> _REQUIREMENT_: Skip pictures in the listing below; copy exactly the lines from the one with "margin-left: none ->" through the one with "text: 59 ->", inclusive.

> _DATASET ENTRIES_:
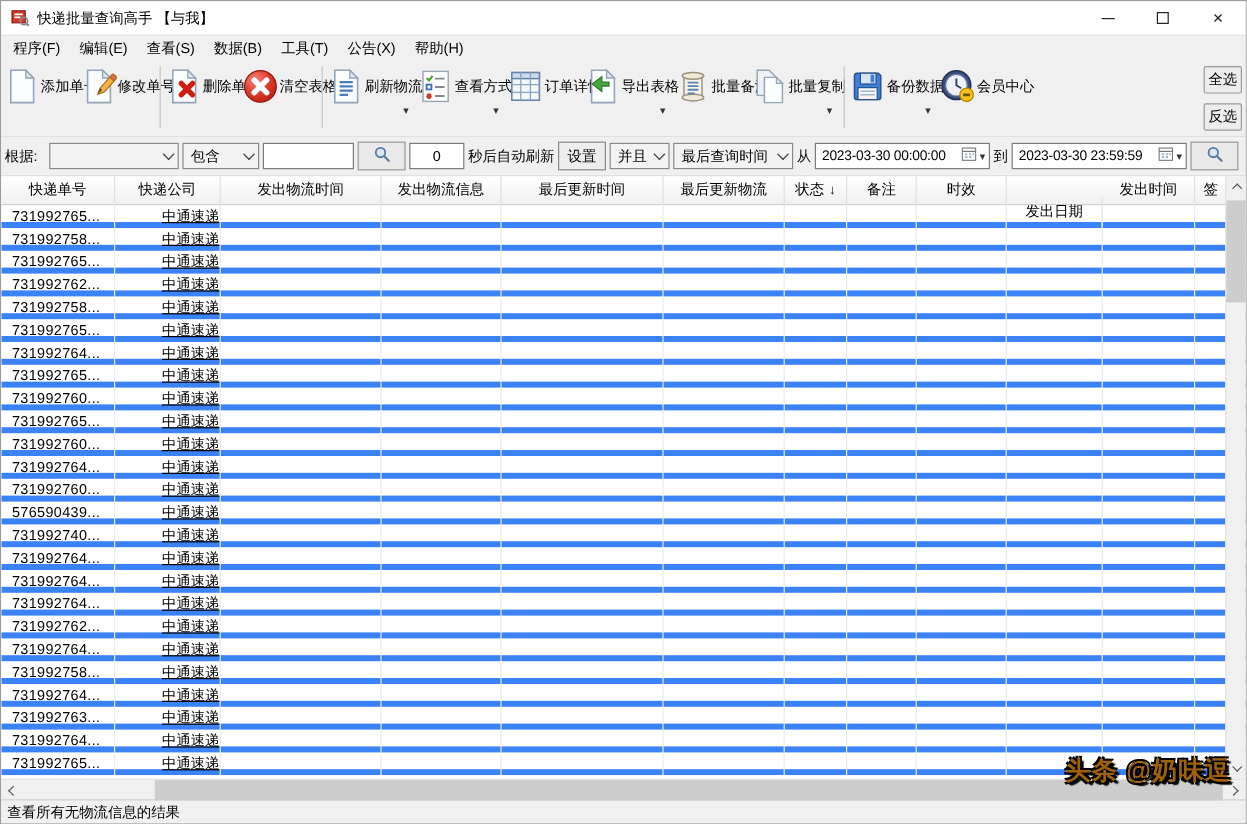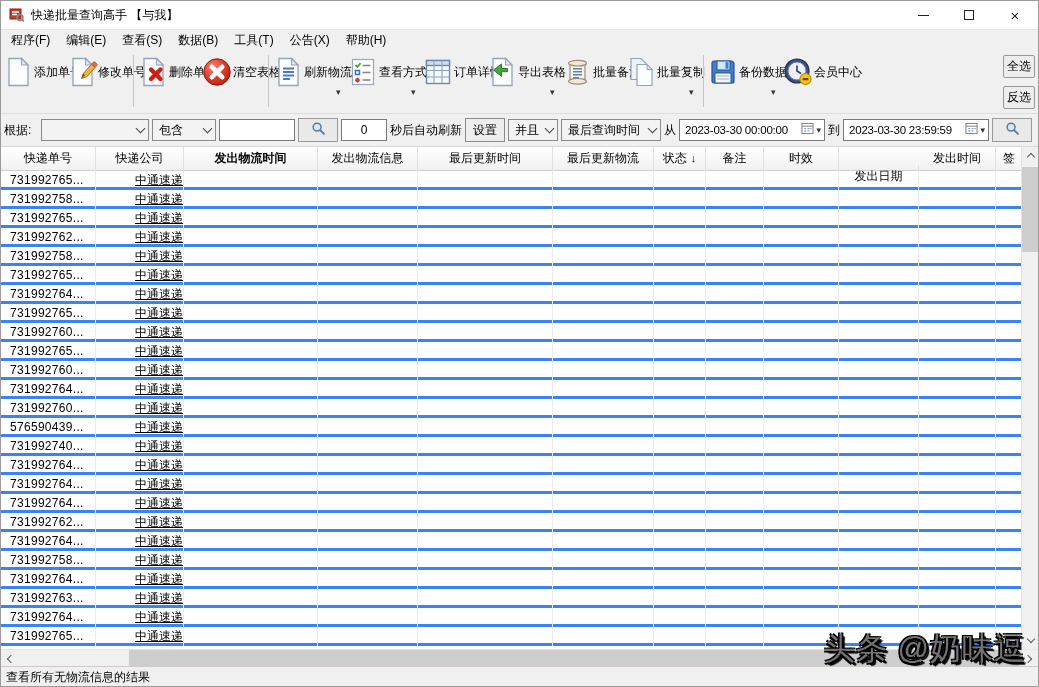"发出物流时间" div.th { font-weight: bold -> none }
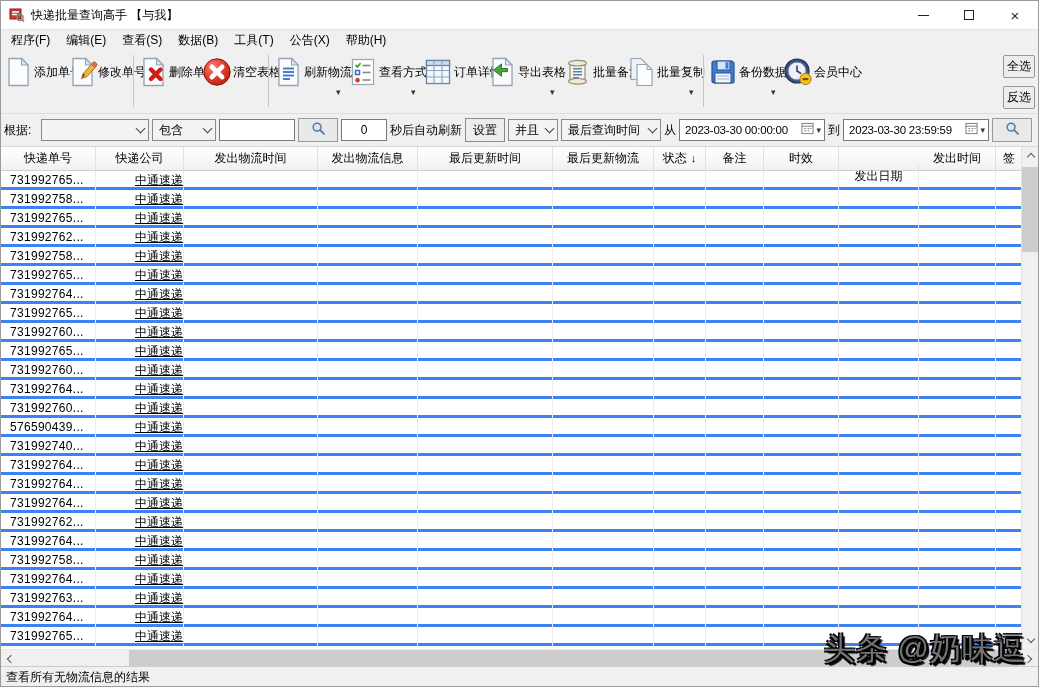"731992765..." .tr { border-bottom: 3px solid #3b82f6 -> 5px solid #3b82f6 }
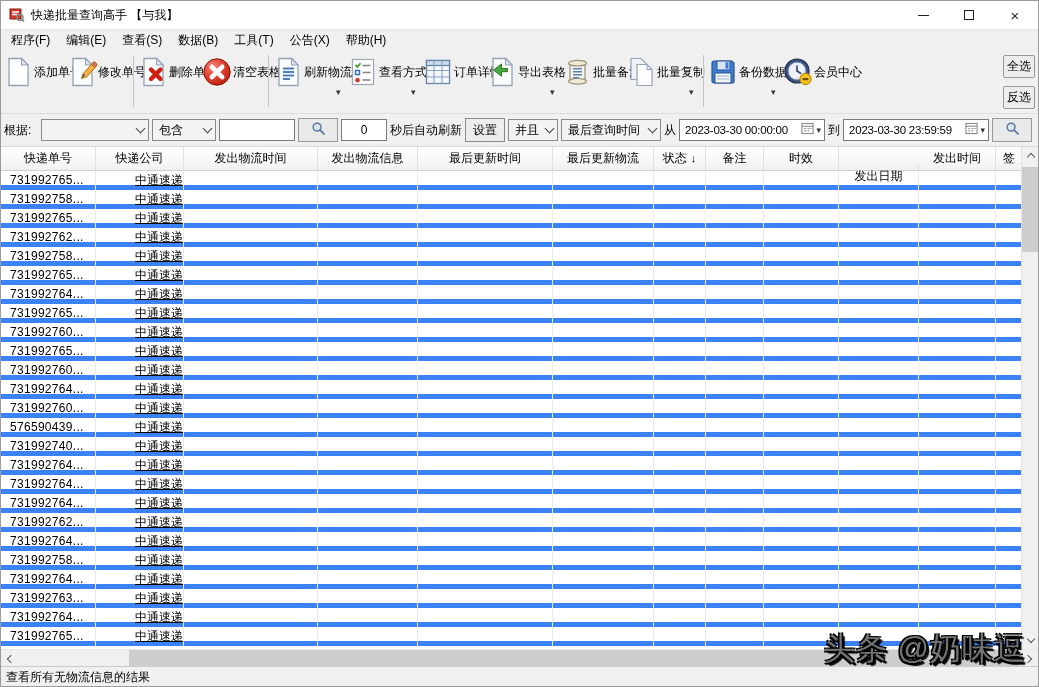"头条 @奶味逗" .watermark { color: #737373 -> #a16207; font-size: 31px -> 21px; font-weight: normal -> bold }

--

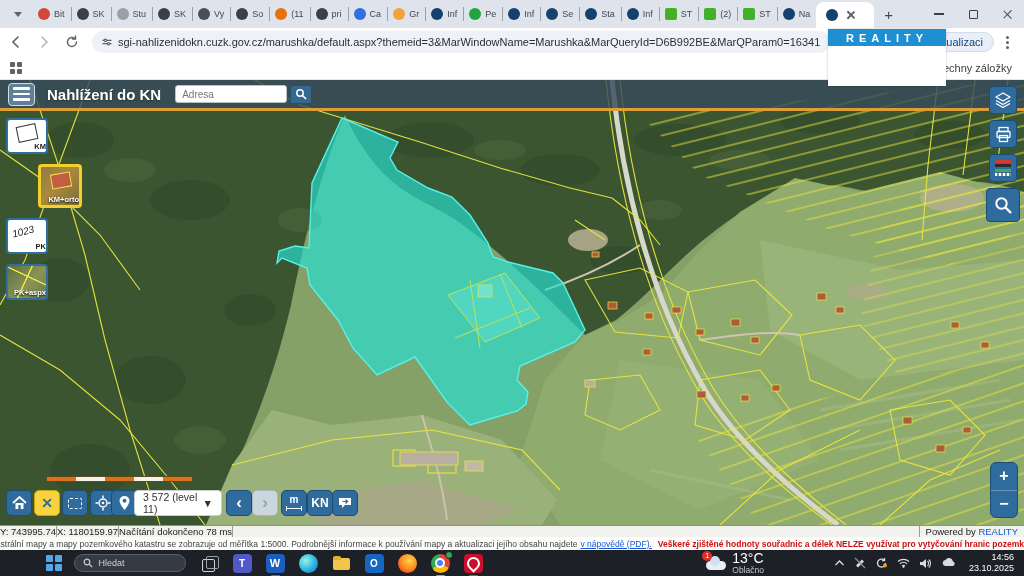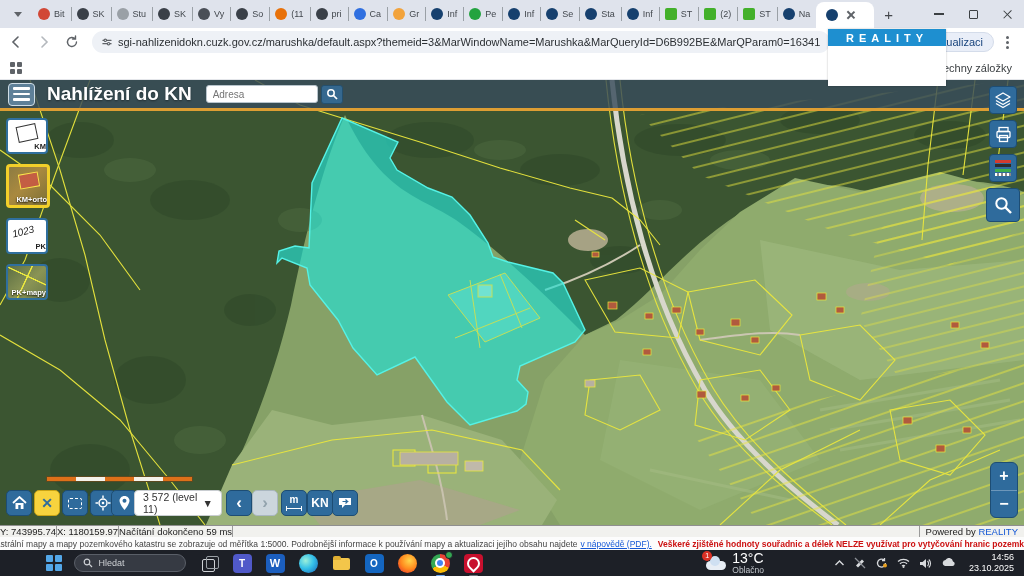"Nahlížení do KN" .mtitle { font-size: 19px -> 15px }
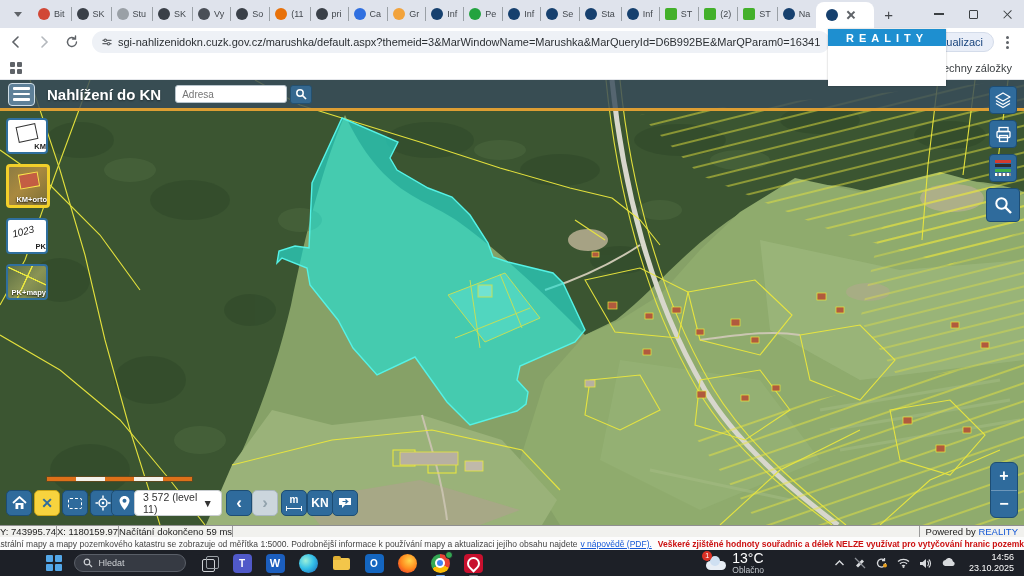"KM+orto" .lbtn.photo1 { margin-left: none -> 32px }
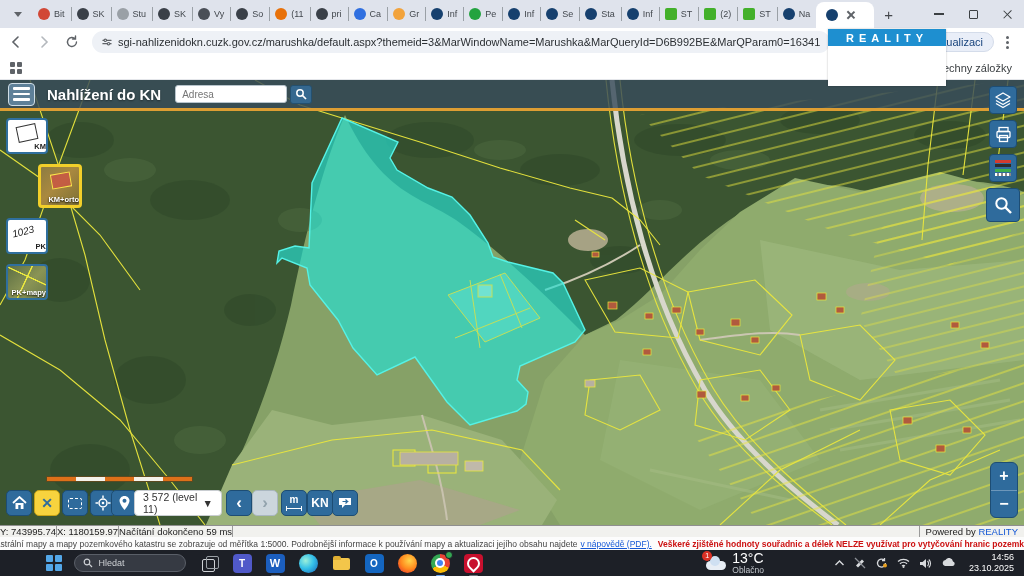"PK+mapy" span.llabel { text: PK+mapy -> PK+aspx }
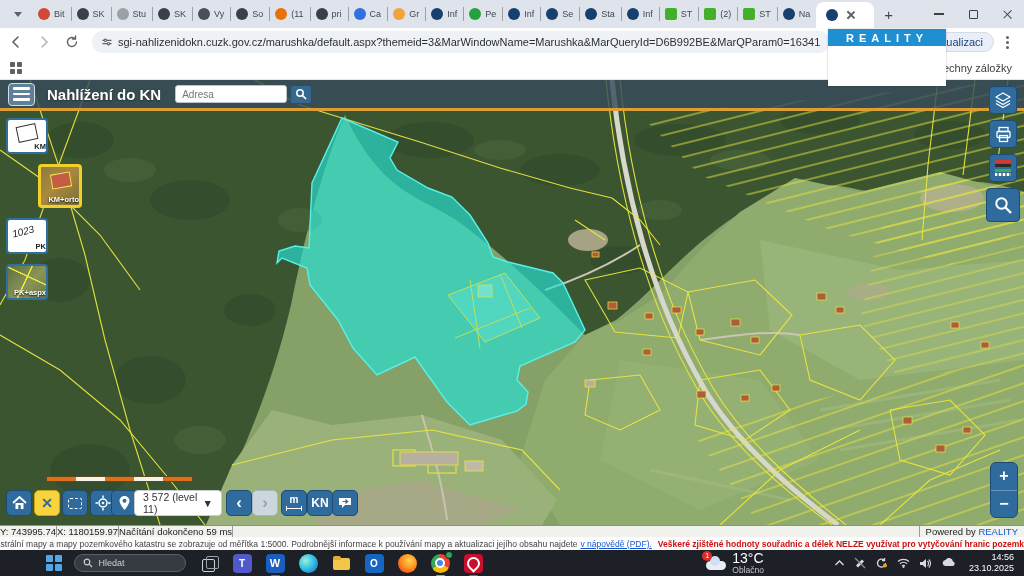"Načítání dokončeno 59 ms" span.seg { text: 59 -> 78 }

> _OUTPUT FOR THIS EXERCISE_:
"KM+orto" .lbtn.photo1 { margin-left: none -> 32px }
"PK+mapy" span.llabel { text: PK+mapy -> PK+aspx }
"Načítání dokončeno 59 ms" span.seg { text: 59 -> 78 }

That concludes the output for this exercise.